Task item:
I need the number of lines in the listing below that contain "Evolution", and only that number.
** Stored data follows **
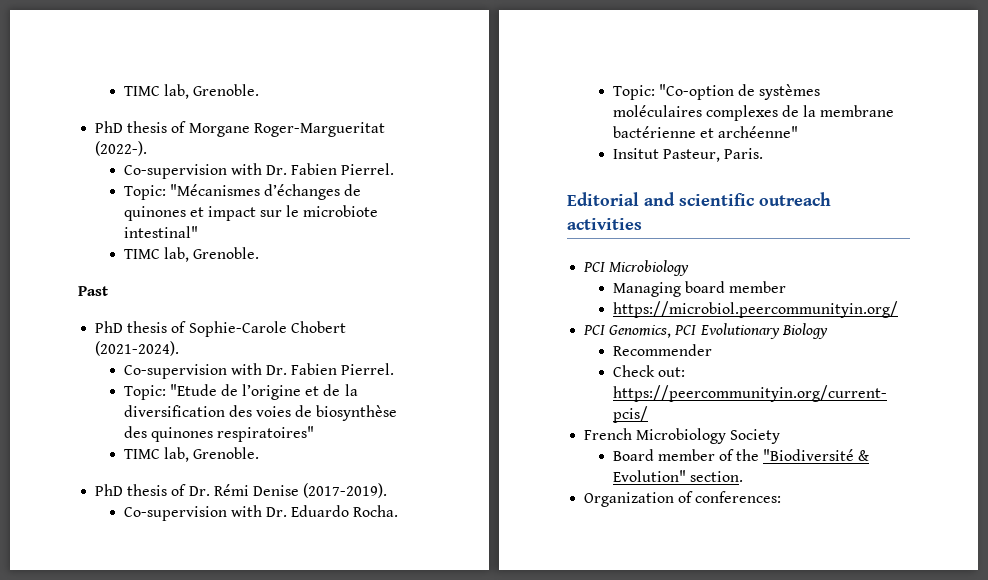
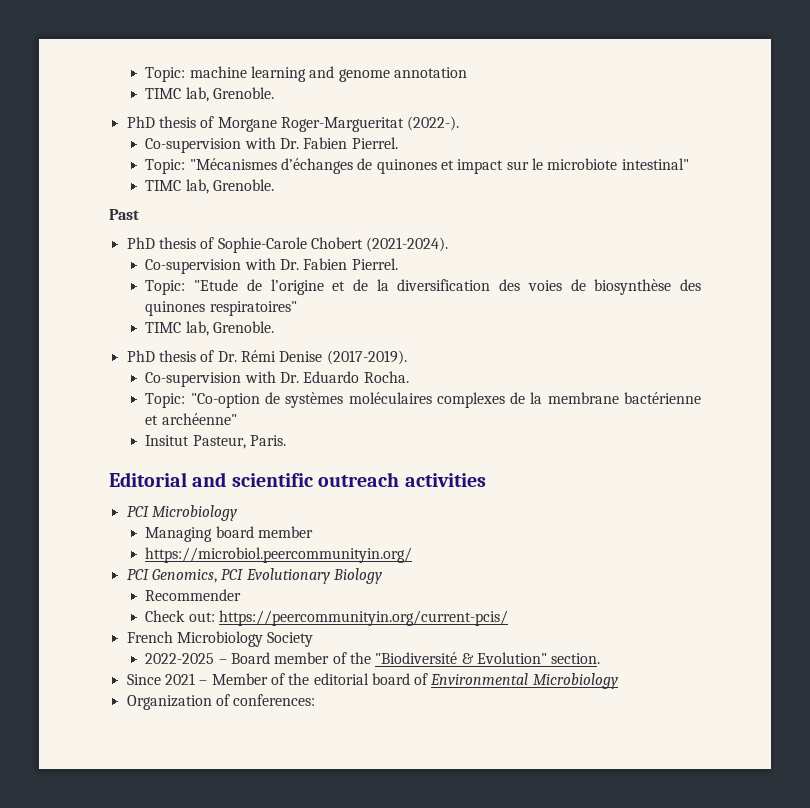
+ Topic: machine learning and genome annotation
- Board member of the "Biodiversité & Evolution" section.
+ 2022-2025 – Board member of the "Biodiversité & Evolution" section.
+ Since 2021 – Member of the editorial board of Environmental Microbiology

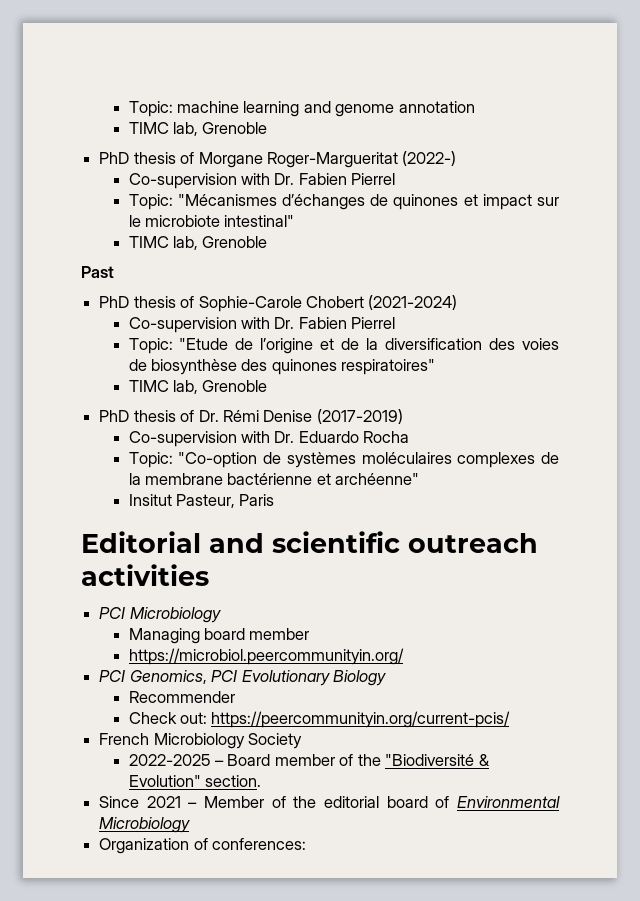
  Topic: machine learning and genome annotation
- TIMC lab, Grenoble.
+ TIMC lab, Grenoble
- PhD thesis of Morgane Roger-Margueritat (2022-).
- Co-supervision with Dr. Fabien Pierrel.
+ PhD thesis of Morgane Roger-Margueritat (2022-)
+ Co-supervision with Dr. Fabien Pierrel
  Topic: "Mécanismes d’échanges de quinones et impact sur le microbiote intestinal"
- TIMC lab, Grenoble.
+ TIMC lab, Grenoble
- PhD thesis of Sophie-Carole Chobert (2021-2024).
- Co-supervision with Dr. Fabien Pierrel.
+ PhD thesis of Sophie-Carole Chobert (2021-2024)
+ Co-supervision with Dr. Fabien Pierrel
  Topic: "Etude de l’origine et de la diversification des voies de biosynthèse des quinones respiratoires"
- TIMC lab, Grenoble.
+ TIMC lab, Grenoble
- PhD thesis of Dr. Rémi Denise (2017-2019).
+ PhD thesis of Dr. Rémi Denise (2017-2019)
- Co-supervision with Dr. Eduardo Rocha.
+ Co-supervision with Dr. Eduardo Rocha
- Insitut Pasteur, Paris.
+ Insitut Pasteur, Paris

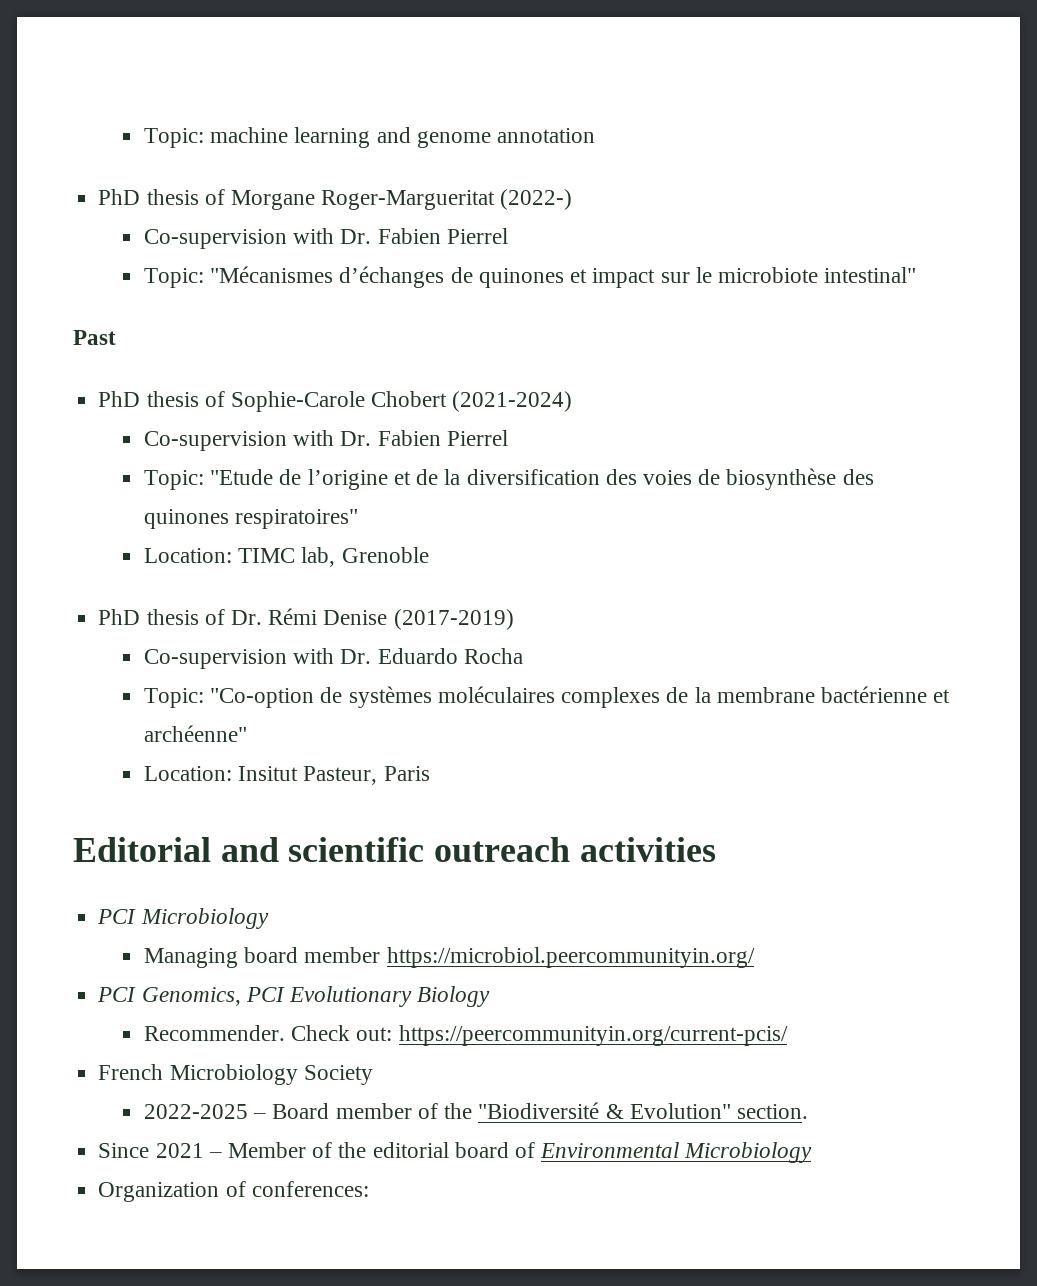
  Topic: machine learning and genome annotation
- TIMC lab, Grenoble
  Topic: "Mécanismes d’échanges de quinones et impact sur le microbiote intestinal"
- TIMC lab, Grenoble
  Topic: "Etude de l’origine et de la diversification des voies de biosynthèse des quinones respiratoires"
- TIMC lab, Grenoble
+ Location: TIMC lab, Grenoble
- Insitut Pasteur, Paris
+ Location: Insitut Pasteur, Paris
- Managing board member
- https://microbiol.peercommunityin.org/
+ Managing board member https://microbiol.peercommunityin.org/
- Recommender
- Check out: https://peercommunityin.org/current-pcis/
+ Recommender. Check out: https://peercommunityin.org/current-pcis/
** End of Stored data **
Response area:
2